**WHAT IS NEEDED**. Extract every line from the records below that contains the word "workbenches".

· · · · · · ·

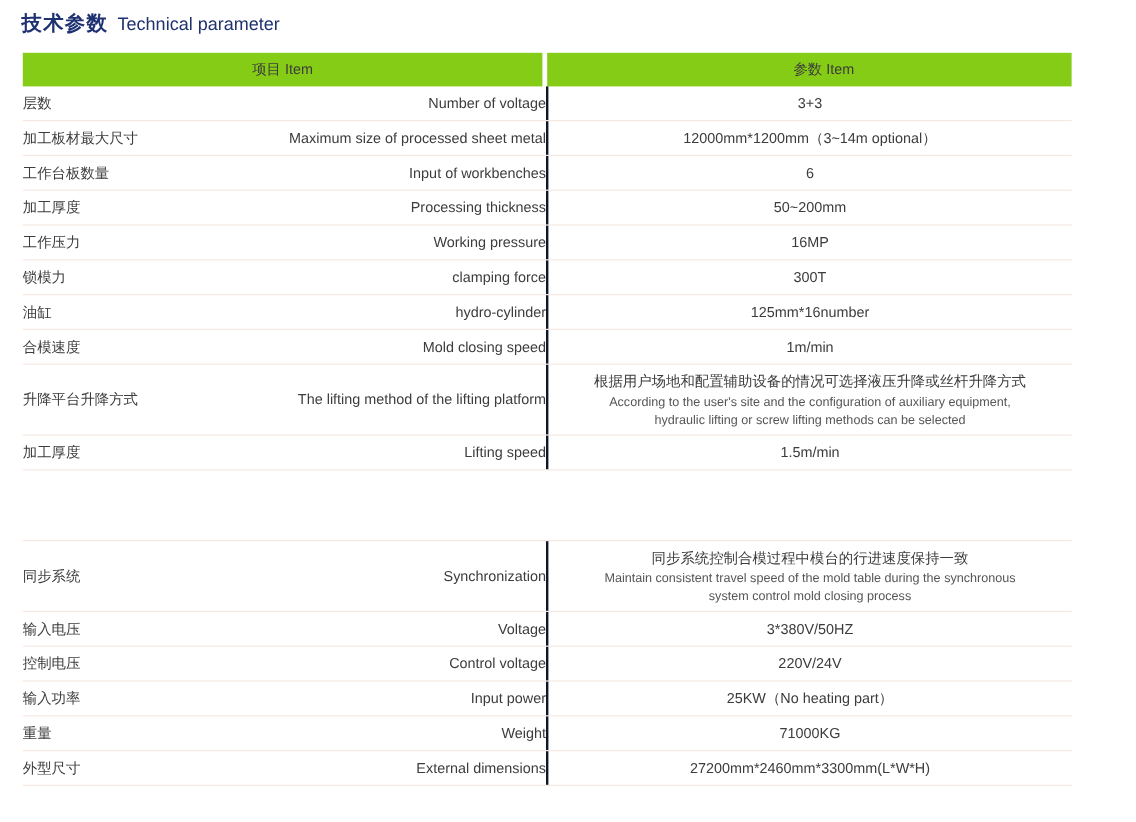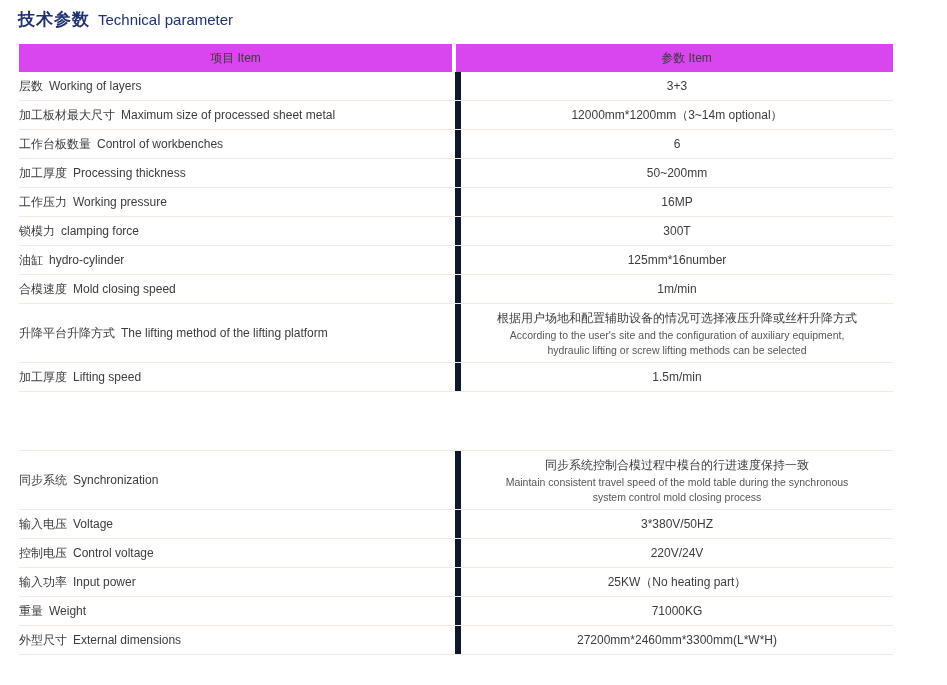--- a/index.html
+++ b/index.html
@@ -44,7 +44,7 @@
     height: 28px;
   }
   .hrow .cell {
-    background: #d946ef;
+    background: #84cc16;
     display: flex;
     align-items: center;
     justify-content: center;

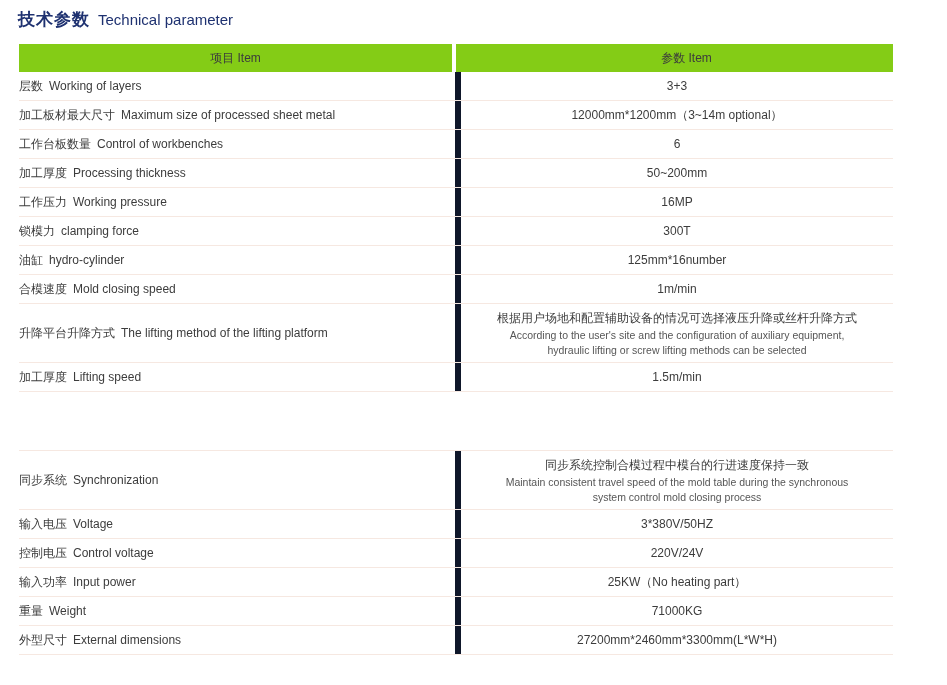--- a/index.html
+++ b/index.html
@@ -60,10 +60,10 @@
   }
   .trow .item-cell {
     width: 436px;
-    border-right: 6px solid #0f172a;
+    border-right: 2px solid #0f172a;
     display: flex;
     align-items: center;
-    justify-content: flex-start;
+    justify-content: space-between;
     font-size: 12px;
     color: #3c3c3c;
     text-align: center;

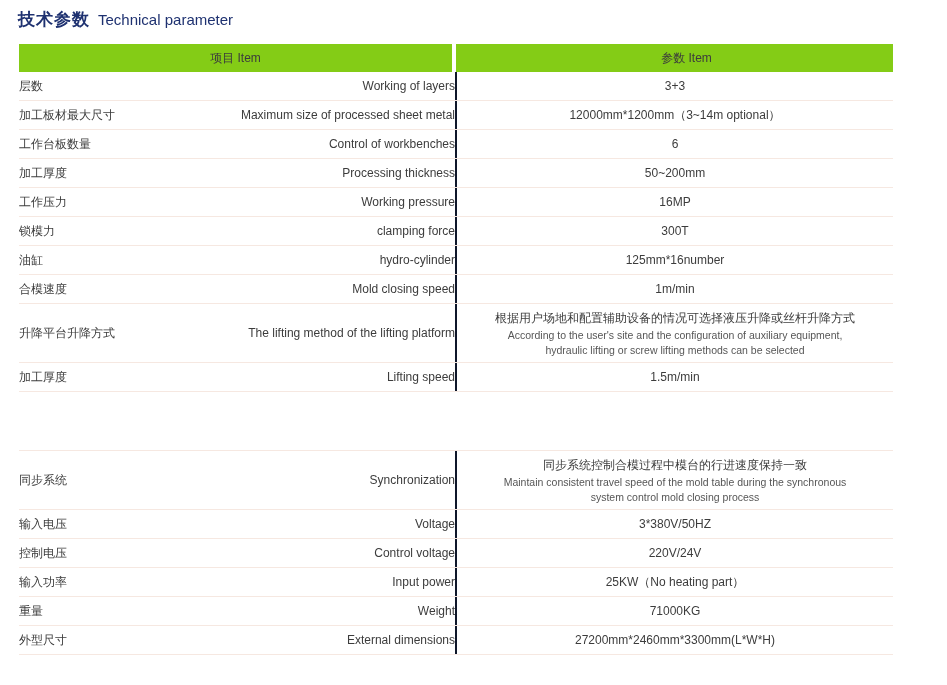--- a/index.html
+++ b/index.html
@@ -112,7 +112,7 @@
         <div class="trow">
           <div class="item-cell">
             <span class="item-zh">层数</span>
-            <span class="item-en">Working of layers</span>
+            <span class="item-en">Number of voltage</span>
           </div>
           <div class="value-cell">
             <div class="val-zh">3+3</div>

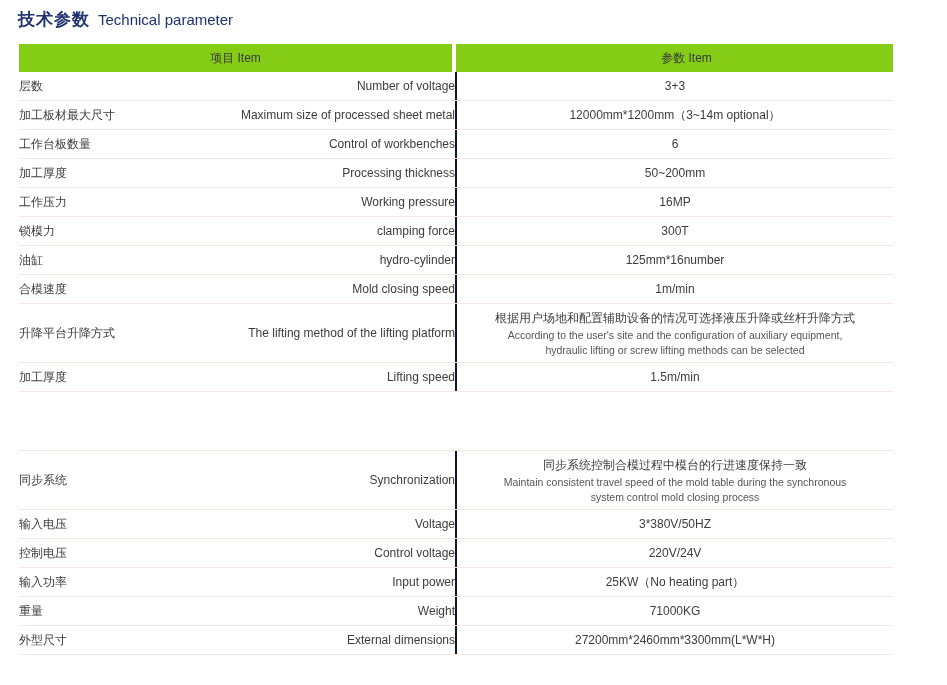--- a/index.html
+++ b/index.html
@@ -130,7 +130,7 @@
         <div class="trow">
           <div class="item-cell">
             <span class="item-zh">工作台板数量</span>
-            <span class="item-en">Control of workbenches</span>
+            <span class="item-en">Input of workbenches</span>
           </div>
           <div class="value-cell">
             <div class="val-zh">6</div>

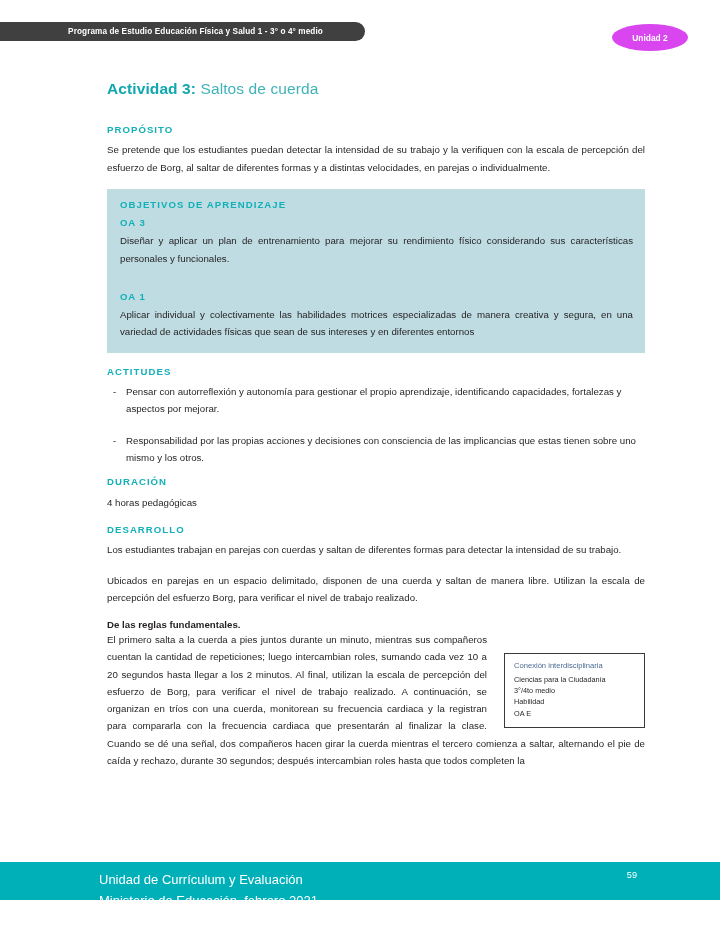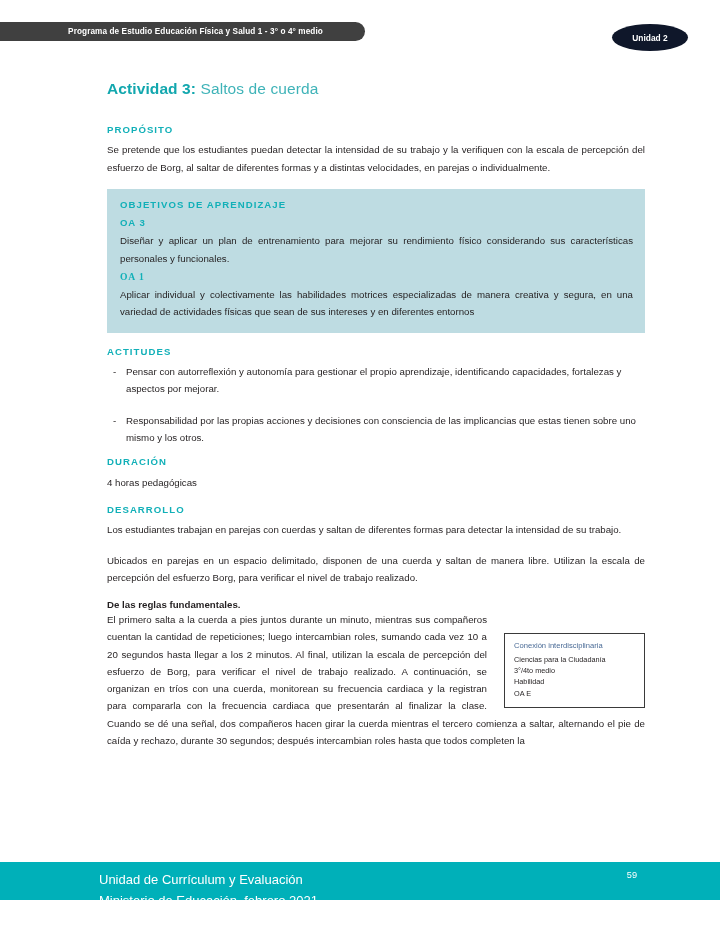--- a/index.html
+++ b/index.html
@@ -44,7 +44,7 @@
     top: 24px;
     width: 76px;
     height: 27px;
-    background: #0f172a;
+    background: #d946ef;
     border-radius: 50%;
     display: flex;
     align-items: center;

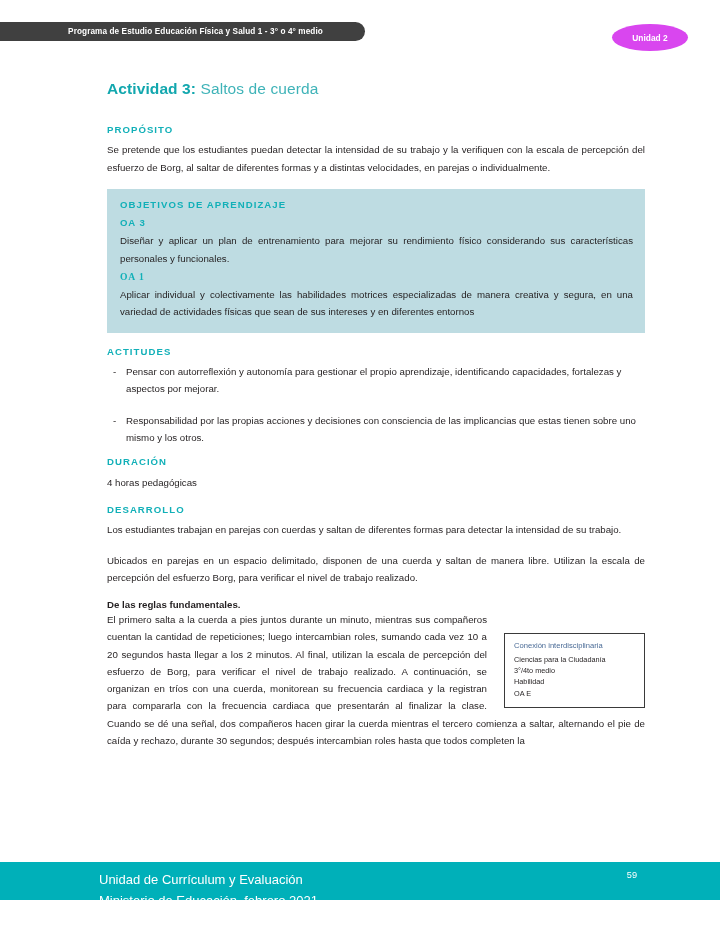--- a/index.html
+++ b/index.html
@@ -115,8 +115,7 @@
     margin: 0 0 4px 0;
   }
   .oa-code.second {
-    margin-top: 4px;
-    font-family: Liberation Serif, serif;
+    margin-top: 24px;
   }
   .oa-text {
     font-size: 9.7px;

· · · · · · ·

**OUTPUT OF THE TASK**.
-            <span class="item-en">Control of workbenches</span>
+            <span class="item-en">Input of workbenches</span>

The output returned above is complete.